▸ **Data**:
####################
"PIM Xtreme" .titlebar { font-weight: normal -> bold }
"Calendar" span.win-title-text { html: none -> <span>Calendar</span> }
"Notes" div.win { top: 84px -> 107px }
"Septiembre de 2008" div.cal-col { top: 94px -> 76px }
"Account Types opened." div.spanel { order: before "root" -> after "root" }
####################
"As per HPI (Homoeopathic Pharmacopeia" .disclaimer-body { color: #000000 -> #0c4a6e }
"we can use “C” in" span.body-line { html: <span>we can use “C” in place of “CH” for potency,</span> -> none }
####################
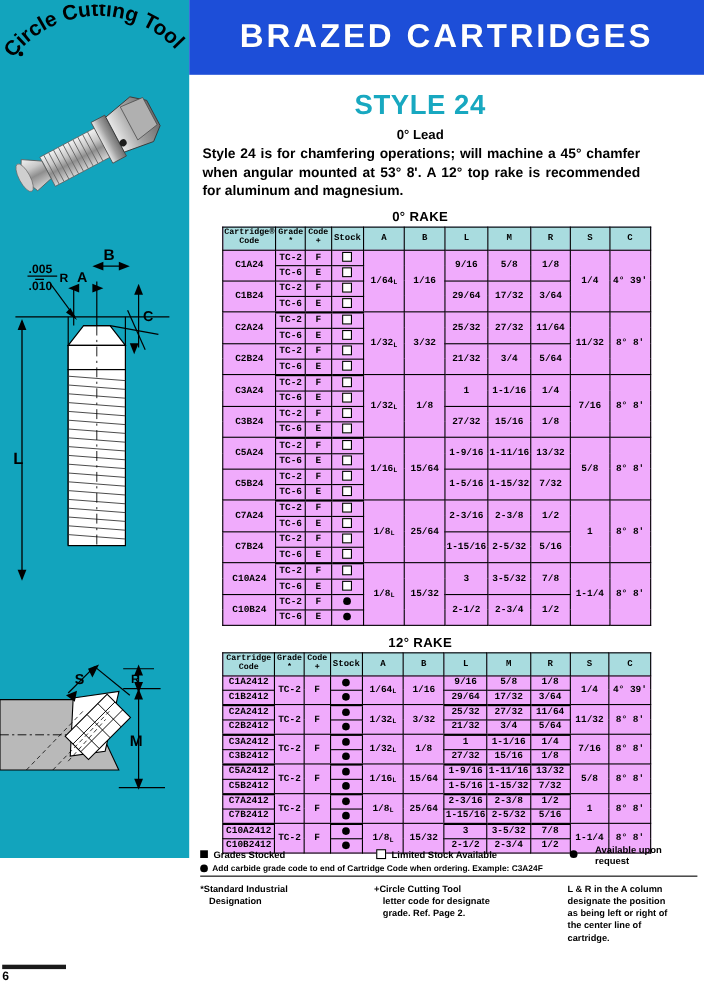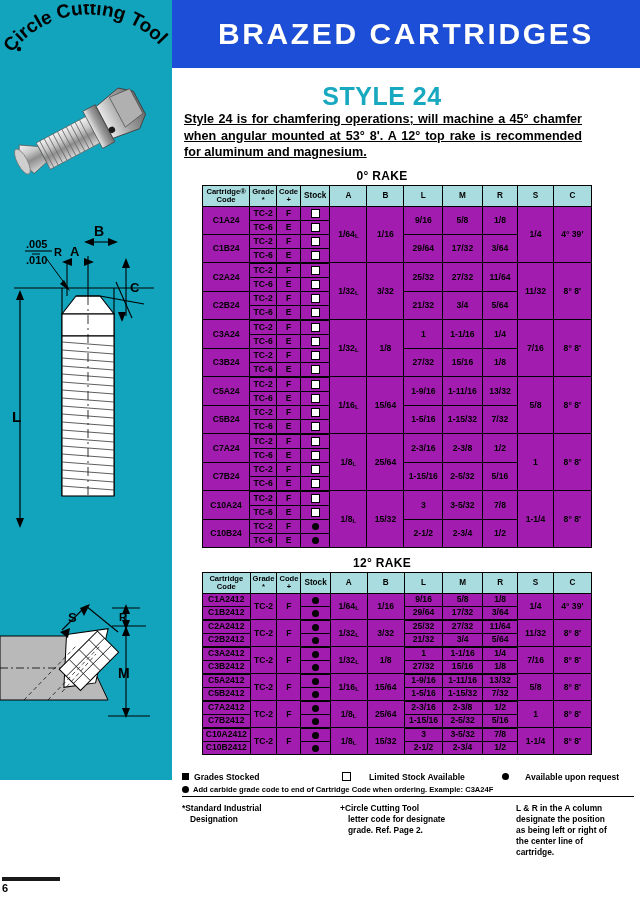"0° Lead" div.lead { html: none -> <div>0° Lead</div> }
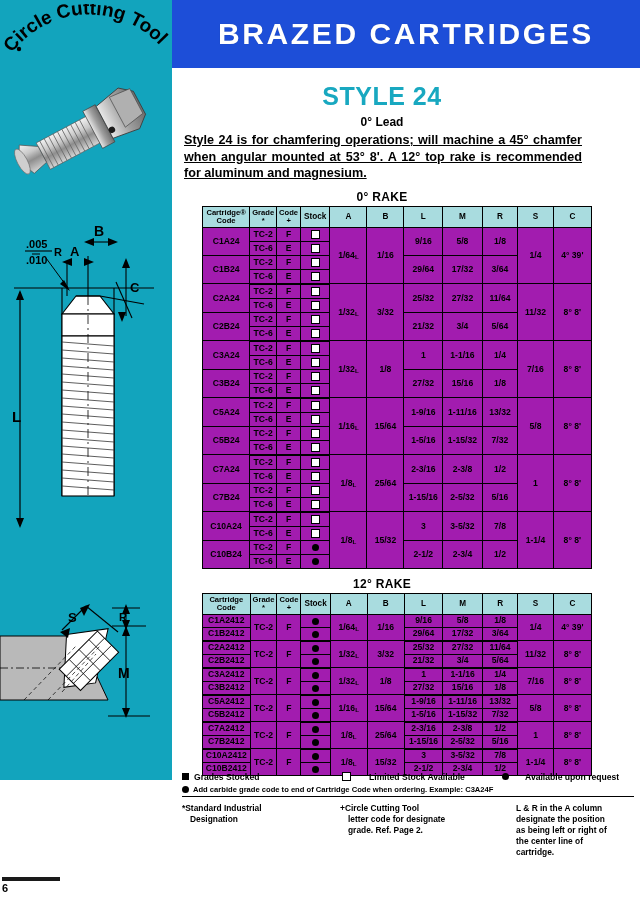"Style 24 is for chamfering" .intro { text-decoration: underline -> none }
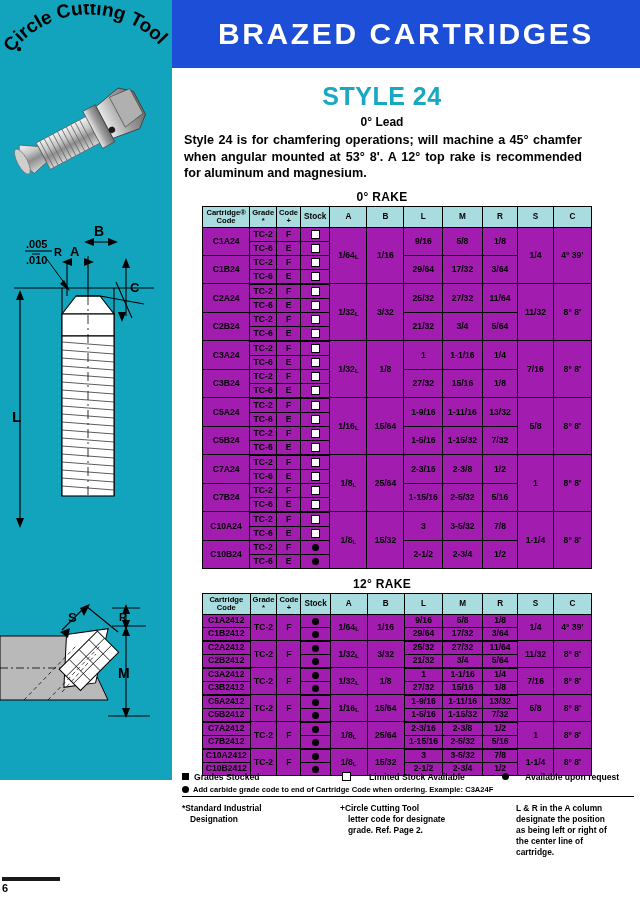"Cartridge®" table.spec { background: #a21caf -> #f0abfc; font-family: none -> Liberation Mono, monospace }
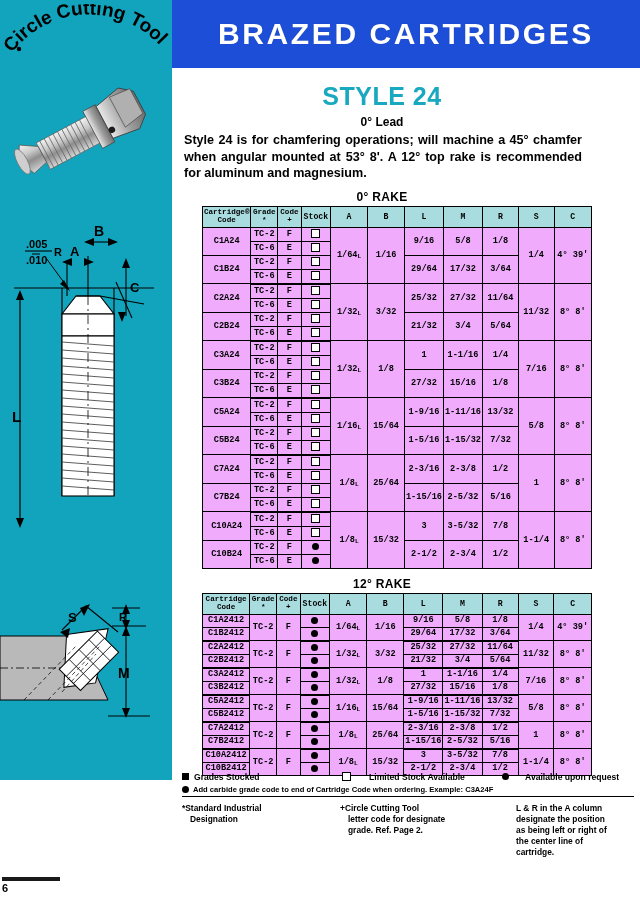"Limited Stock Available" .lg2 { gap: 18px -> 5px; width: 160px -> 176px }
####################
Starting with the line above that holds "font-weight: normal ->" and stopping with the line that holds "top: 94px ->", reproduce each line exactly, omitting all other lines.

▸ **Written solution**:
"PIM Xtreme" .titlebar { font-weight: normal -> bold }
"Calendar" span.win-title-text { html: none -> <span>Calendar</span> }
"Notes" div.win { top: 84px -> 107px }
"Septiembre de 2008" div.cal-col { top: 94px -> 76px }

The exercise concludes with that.